AIM OF THE TASK: Transcription task. Write out each entry verbatim and exclude any image.

[Stored items from a collection]
------------------------------

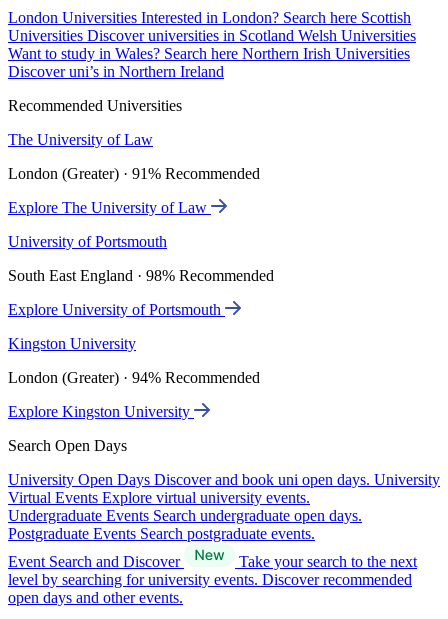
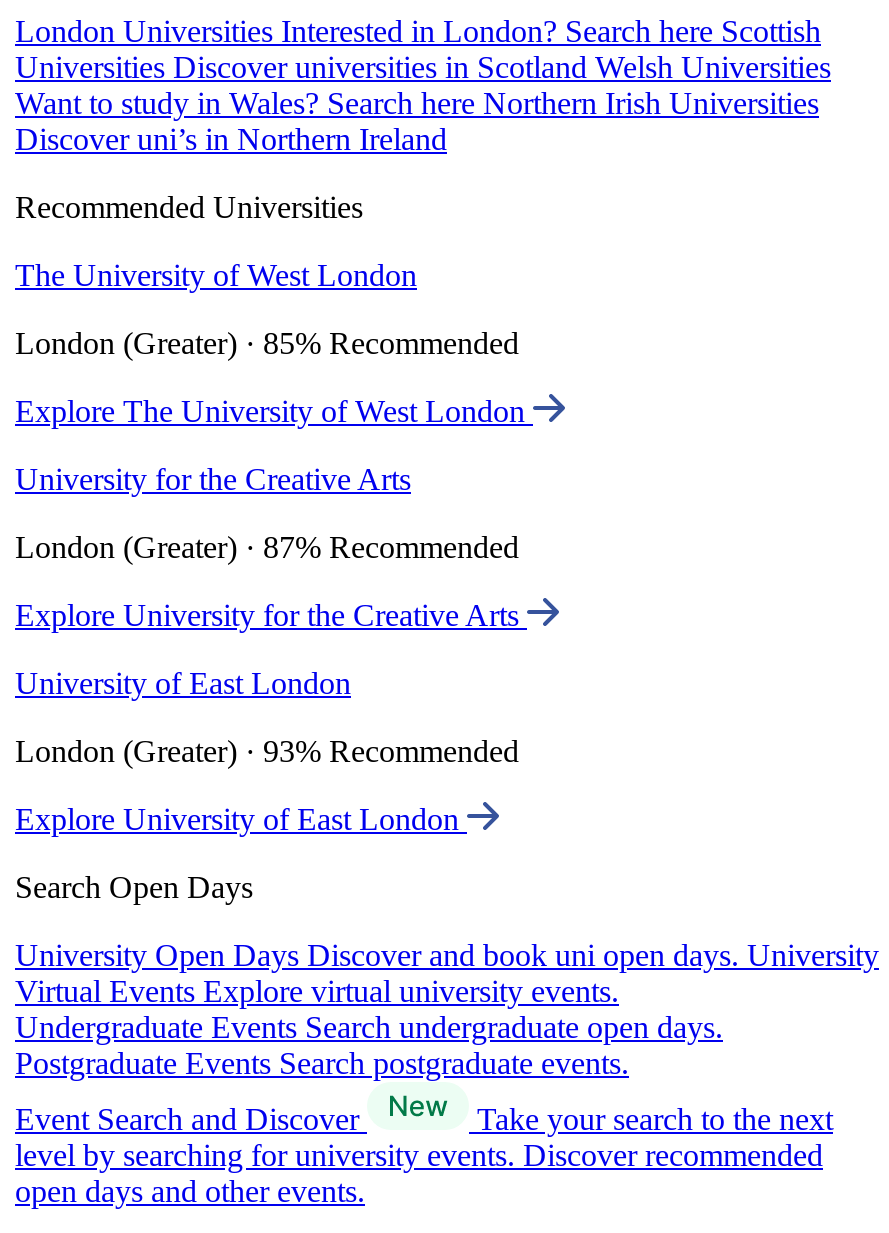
- The University of Law
+ The University of West London

- London (Greater) · 91% Recommended
+ London (Greater) · 85% Recommended

- Explore The University of Law
+ Explore The University of West London

- University of Portsmouth
+ University for the Creative Arts

- South East England · 98% Recommended
+ London (Greater) · 87% Recommended

- Explore University of Portsmouth
+ Explore University for the Creative Arts

- Kingston University
+ University of East London

- London (Greater) · 94% Recommended
+ London (Greater) · 93% Recommended

- Explore Kingston University
+ Explore University of East London
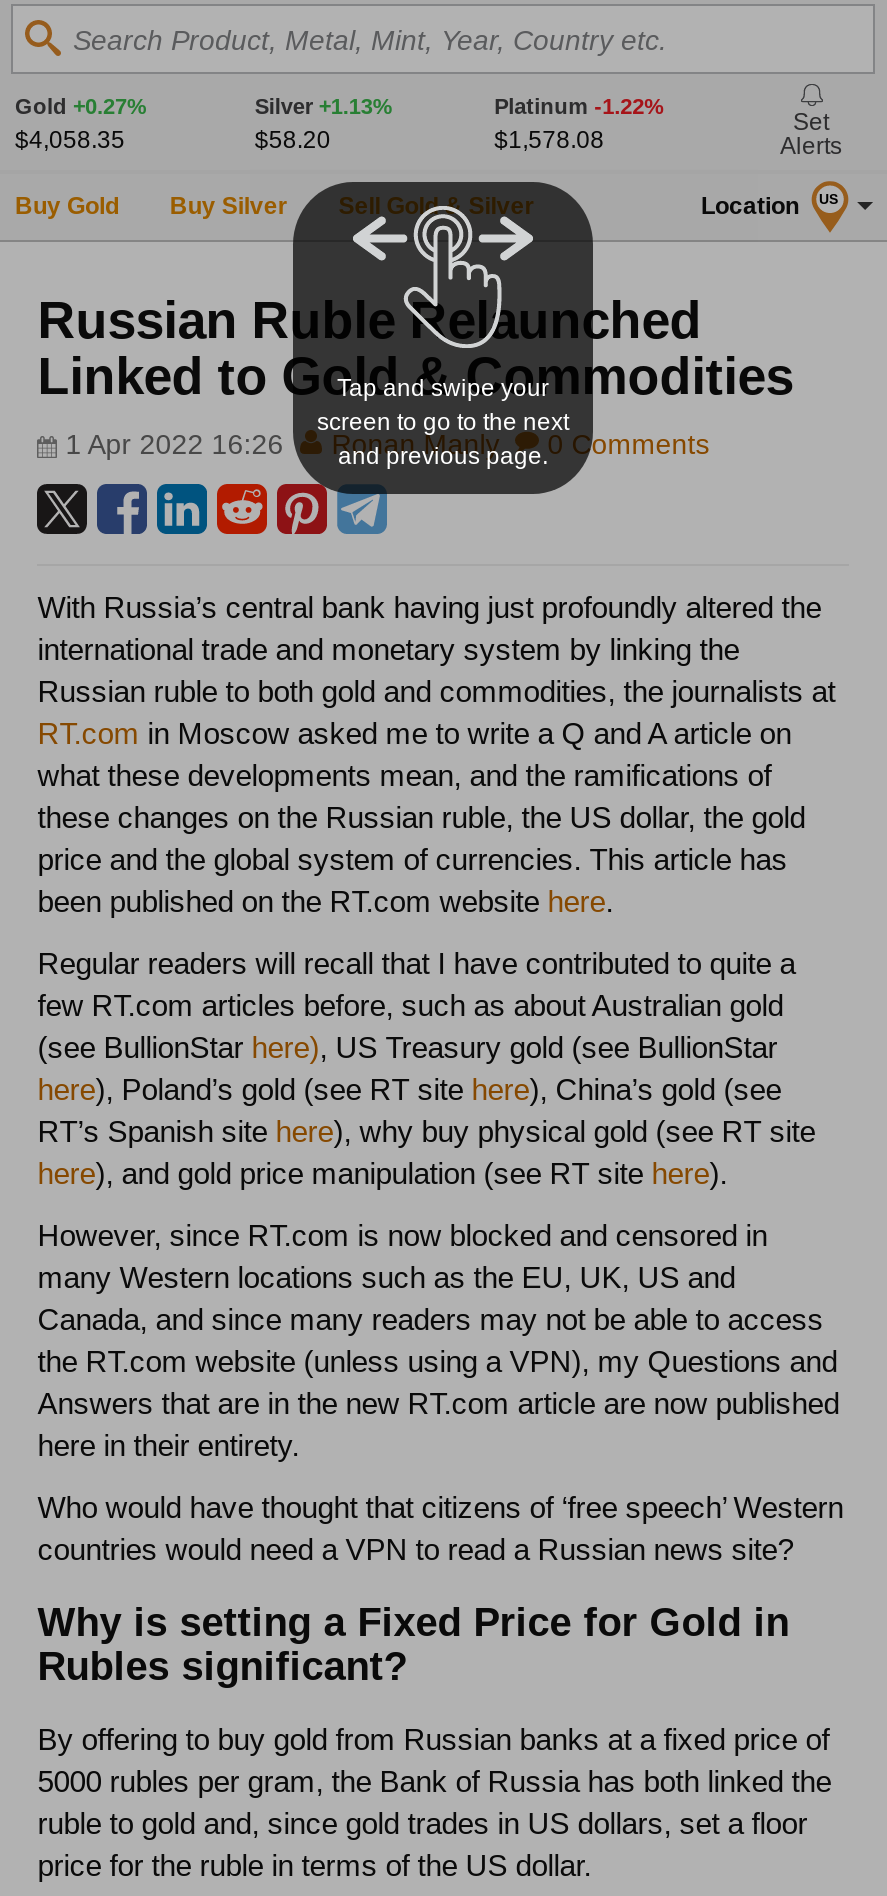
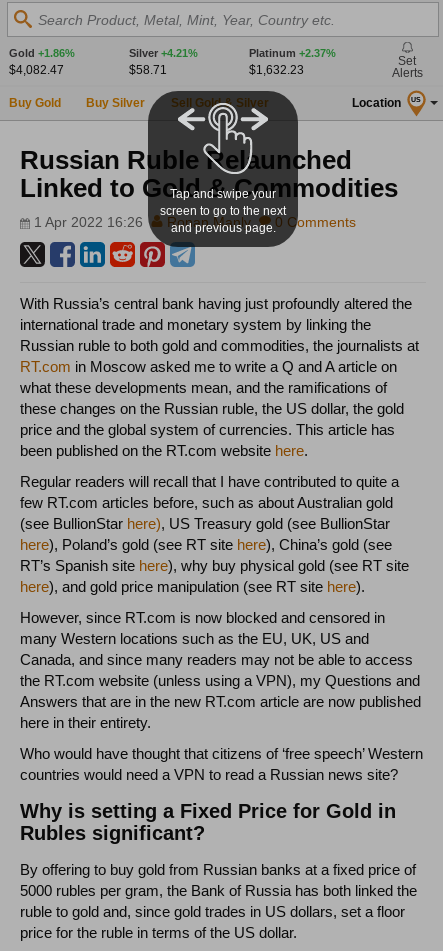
- Gold +0.27%
+ Gold +1.86%

- Silver +1.13%
+ Silver +4.21%

- Platinum -1.22%
+ Platinum +2.37%

- $4,058.35
+ $4,082.47

- $58.20
+ $58.71

- $1,578.08
+ $1,632.23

------------------------------

ANSWER TO THIS EXERCISE:
- The University of Law
+ The University of West London

- London (Greater) · 91% Recommended
+ London (Greater) · 85% Recommended

- Explore The University of Law
+ Explore The University of West London

- University of Portsmouth
+ University for the Creative Arts

- South East England · 98% Recommended
+ London (Greater) · 87% Recommended

- Explore University of Portsmouth
+ Explore University for the Creative Arts

- Kingston University
+ University of East London

- London (Greater) · 94% Recommended
+ London (Greater) · 93% Recommended

- Explore Kingston University
+ Explore University of East London
- Gold +0.27%
+ Gold +1.86%

- Silver +1.13%
+ Silver +4.21%

- Platinum -1.22%
+ Platinum +2.37%

- $4,058.35
+ $4,082.47

- $58.20
+ $58.71

- $1,578.08
+ $1,632.23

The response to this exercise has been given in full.